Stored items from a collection
»»

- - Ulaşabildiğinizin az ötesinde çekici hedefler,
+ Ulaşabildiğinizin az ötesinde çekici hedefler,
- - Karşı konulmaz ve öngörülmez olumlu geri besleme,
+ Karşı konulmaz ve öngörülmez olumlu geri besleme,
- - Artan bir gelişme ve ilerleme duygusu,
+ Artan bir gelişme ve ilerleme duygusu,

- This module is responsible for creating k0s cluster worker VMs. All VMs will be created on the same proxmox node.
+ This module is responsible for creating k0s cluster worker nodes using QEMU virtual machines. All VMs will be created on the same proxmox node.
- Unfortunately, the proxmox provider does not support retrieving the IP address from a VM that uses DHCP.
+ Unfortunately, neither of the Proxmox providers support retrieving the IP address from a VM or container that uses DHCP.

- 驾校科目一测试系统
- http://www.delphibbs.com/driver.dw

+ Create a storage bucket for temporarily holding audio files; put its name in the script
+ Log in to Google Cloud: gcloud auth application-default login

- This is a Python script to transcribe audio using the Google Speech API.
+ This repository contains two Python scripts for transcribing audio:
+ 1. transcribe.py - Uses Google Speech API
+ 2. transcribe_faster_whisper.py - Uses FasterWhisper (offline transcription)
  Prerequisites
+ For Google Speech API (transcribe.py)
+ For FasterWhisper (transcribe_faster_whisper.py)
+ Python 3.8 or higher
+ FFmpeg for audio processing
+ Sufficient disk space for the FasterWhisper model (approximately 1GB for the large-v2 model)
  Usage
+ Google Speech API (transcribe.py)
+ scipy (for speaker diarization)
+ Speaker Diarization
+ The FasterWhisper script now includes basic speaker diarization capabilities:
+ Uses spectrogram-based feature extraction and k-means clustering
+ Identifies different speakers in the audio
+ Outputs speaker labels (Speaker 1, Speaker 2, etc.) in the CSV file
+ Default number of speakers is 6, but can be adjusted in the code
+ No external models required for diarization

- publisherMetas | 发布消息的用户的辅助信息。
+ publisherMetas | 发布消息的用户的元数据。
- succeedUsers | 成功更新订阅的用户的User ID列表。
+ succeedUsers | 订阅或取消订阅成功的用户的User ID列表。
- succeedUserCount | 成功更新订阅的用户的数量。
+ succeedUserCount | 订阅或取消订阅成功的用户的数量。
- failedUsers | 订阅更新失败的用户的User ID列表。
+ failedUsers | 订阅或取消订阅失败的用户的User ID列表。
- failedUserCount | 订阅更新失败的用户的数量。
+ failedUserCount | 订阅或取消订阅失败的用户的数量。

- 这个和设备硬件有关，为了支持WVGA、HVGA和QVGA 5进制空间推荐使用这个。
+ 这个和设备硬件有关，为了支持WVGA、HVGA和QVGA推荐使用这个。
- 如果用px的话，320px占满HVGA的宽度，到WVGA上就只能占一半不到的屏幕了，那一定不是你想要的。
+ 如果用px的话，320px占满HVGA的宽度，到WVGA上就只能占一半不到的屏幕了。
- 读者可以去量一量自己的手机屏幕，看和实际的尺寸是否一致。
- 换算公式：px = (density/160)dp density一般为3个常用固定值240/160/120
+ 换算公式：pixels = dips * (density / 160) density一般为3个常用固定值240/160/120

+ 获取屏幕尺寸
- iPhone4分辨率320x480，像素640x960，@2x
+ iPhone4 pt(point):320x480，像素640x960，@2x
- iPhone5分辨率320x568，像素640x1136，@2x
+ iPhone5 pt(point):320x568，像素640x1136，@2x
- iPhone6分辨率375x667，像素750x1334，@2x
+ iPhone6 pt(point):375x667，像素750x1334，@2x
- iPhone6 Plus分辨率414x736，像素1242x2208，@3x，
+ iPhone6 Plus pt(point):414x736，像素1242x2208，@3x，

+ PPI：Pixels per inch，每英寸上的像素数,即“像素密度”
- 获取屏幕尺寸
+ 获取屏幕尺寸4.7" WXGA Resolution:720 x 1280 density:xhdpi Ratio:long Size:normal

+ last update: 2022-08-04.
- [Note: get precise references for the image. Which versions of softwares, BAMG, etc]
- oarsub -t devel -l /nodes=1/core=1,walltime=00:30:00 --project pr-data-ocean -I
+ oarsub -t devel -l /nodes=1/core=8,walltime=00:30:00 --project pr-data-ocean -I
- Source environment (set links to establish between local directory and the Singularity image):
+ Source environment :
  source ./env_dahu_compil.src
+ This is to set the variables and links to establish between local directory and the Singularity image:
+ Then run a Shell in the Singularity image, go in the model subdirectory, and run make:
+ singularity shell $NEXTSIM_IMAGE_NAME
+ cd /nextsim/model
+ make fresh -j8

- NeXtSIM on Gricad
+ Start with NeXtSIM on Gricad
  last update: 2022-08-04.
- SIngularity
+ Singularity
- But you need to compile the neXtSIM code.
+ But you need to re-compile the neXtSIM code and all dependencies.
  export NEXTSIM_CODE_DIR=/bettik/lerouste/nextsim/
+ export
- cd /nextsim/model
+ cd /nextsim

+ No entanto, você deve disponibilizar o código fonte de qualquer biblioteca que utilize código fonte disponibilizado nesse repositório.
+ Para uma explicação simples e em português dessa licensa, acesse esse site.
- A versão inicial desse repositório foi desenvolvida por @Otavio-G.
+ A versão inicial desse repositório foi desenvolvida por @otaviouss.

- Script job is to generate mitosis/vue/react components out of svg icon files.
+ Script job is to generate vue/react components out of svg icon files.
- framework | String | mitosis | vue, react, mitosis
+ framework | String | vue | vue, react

««

The line with "- SIngularity" marks where to start. Transcribe from there through the final line of the records, exactly and with nothing added.

- SIngularity
+ Singularity
- But you need to compile the neXtSIM code.
+ But you need to re-compile the neXtSIM code and all dependencies.
  export NEXTSIM_CODE_DIR=/bettik/lerouste/nextsim/
+ export
- cd /nextsim/model
+ cd /nextsim

+ No entanto, você deve disponibilizar o código fonte de qualquer biblioteca que utilize código fonte disponibilizado nesse repositório.
+ Para uma explicação simples e em português dessa licensa, acesse esse site.
- A versão inicial desse repositório foi desenvolvida por @Otavio-G.
+ A versão inicial desse repositório foi desenvolvida por @otaviouss.

- Script job is to generate mitosis/vue/react components out of svg icon files.
+ Script job is to generate vue/react components out of svg icon files.
- framework | String | mitosis | vue, react, mitosis
+ framework | String | vue | vue, react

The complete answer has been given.